(MATERIAL FOR THIS TASK begins)

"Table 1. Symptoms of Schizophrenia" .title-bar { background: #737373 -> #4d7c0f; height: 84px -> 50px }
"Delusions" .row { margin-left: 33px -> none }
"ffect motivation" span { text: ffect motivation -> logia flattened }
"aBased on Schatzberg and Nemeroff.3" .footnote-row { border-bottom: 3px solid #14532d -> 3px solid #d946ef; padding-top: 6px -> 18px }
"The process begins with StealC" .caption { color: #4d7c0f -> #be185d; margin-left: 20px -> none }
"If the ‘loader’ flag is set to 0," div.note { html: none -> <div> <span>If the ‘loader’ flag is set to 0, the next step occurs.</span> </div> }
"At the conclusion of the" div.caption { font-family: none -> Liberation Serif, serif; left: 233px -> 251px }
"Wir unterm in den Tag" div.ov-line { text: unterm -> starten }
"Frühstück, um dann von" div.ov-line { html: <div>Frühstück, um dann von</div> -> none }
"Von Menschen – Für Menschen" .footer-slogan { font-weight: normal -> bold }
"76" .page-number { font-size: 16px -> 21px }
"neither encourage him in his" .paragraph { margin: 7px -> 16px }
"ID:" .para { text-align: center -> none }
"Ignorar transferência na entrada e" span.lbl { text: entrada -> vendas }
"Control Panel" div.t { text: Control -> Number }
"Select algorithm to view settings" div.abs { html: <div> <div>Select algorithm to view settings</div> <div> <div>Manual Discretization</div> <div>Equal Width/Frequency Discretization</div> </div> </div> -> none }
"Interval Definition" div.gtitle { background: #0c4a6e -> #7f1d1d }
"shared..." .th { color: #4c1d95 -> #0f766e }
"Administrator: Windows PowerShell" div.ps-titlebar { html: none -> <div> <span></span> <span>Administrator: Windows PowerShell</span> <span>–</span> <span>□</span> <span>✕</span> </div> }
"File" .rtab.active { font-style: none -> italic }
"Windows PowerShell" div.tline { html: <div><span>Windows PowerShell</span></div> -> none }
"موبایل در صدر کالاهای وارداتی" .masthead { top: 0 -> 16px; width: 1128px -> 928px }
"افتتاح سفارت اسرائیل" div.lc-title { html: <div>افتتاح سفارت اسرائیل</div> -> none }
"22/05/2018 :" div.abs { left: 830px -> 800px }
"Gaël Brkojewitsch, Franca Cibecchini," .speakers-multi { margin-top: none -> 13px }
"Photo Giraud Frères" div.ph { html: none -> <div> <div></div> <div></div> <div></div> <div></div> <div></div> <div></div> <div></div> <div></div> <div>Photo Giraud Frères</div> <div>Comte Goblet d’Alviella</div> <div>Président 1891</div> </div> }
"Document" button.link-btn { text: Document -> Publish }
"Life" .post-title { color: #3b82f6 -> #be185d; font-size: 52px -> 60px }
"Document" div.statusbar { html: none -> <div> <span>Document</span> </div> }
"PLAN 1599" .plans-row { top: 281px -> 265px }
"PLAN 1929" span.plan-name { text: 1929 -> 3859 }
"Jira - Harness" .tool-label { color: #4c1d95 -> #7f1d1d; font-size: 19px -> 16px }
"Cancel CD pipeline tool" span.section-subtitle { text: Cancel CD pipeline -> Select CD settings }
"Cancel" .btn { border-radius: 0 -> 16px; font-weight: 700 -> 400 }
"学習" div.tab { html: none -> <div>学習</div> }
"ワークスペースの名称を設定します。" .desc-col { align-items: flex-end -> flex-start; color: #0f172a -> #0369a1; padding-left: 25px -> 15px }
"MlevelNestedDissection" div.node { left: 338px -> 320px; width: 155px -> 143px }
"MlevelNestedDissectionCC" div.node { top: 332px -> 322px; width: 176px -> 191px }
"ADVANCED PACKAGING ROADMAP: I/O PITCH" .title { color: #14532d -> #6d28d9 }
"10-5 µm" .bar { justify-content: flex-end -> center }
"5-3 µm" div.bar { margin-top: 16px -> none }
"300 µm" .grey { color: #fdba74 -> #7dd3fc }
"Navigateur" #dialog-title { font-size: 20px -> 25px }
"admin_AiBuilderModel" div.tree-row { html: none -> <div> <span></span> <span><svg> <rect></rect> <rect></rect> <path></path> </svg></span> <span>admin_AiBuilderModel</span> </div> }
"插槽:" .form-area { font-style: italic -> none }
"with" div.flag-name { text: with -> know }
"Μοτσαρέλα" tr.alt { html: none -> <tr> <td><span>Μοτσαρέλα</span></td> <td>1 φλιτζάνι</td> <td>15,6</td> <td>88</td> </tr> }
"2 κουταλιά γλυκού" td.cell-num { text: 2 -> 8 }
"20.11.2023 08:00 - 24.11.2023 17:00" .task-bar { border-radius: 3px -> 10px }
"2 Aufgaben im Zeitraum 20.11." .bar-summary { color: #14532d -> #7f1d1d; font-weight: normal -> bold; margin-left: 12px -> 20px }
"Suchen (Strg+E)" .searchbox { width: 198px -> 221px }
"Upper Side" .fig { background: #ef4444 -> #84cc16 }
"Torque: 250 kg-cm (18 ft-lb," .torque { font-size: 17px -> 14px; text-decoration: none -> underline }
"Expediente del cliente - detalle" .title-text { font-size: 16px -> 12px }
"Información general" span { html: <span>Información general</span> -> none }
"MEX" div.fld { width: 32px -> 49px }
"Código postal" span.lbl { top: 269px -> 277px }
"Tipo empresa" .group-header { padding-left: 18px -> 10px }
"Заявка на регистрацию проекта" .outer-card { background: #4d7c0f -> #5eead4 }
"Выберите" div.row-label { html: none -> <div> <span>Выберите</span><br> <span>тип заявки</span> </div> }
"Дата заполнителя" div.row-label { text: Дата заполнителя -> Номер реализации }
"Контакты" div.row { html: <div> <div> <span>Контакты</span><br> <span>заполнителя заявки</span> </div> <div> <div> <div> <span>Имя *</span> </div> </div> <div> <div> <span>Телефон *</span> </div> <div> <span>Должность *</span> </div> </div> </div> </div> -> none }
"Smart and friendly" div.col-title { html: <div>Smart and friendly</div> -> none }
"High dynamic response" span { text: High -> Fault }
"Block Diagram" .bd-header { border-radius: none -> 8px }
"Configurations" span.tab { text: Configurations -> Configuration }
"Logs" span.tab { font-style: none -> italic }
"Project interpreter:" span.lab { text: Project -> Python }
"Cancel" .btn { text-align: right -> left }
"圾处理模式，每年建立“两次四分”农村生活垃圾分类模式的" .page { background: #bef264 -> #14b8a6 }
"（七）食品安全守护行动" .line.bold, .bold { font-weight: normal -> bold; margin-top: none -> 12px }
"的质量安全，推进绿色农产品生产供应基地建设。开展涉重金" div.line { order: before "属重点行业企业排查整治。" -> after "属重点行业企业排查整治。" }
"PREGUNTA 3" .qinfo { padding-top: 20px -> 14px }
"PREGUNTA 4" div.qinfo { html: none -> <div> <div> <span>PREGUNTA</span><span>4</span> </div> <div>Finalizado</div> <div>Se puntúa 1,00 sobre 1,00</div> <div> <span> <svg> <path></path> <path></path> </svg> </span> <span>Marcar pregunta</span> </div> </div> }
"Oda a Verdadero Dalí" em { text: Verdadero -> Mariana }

(MATERIAL FOR THIS TASK ends)

WORK TASK » Could you restate word for word the lines above from the one containing "process begins with" through the one containing "Menschen – Für", both included, and nothing else?

ANSWER TO THE EXERCISE »
"The process begins with StealC" .caption { color: #4d7c0f -> #be185d; margin-left: 20px -> none }
"If the ‘loader’ flag is set to 0," div.note { html: none -> <div> <span>If the ‘loader’ flag is set to 0, the next step occurs.</span> </div> }
"At the conclusion of the" div.caption { font-family: none -> Liberation Serif, serif; left: 233px -> 251px }
"Wir unterm in den Tag" div.ov-line { text: unterm -> starten }
"Frühstück, um dann von" div.ov-line { html: <div>Frühstück, um dann von</div> -> none }
"Von Menschen – Für Menschen" .footer-slogan { font-weight: normal -> bold }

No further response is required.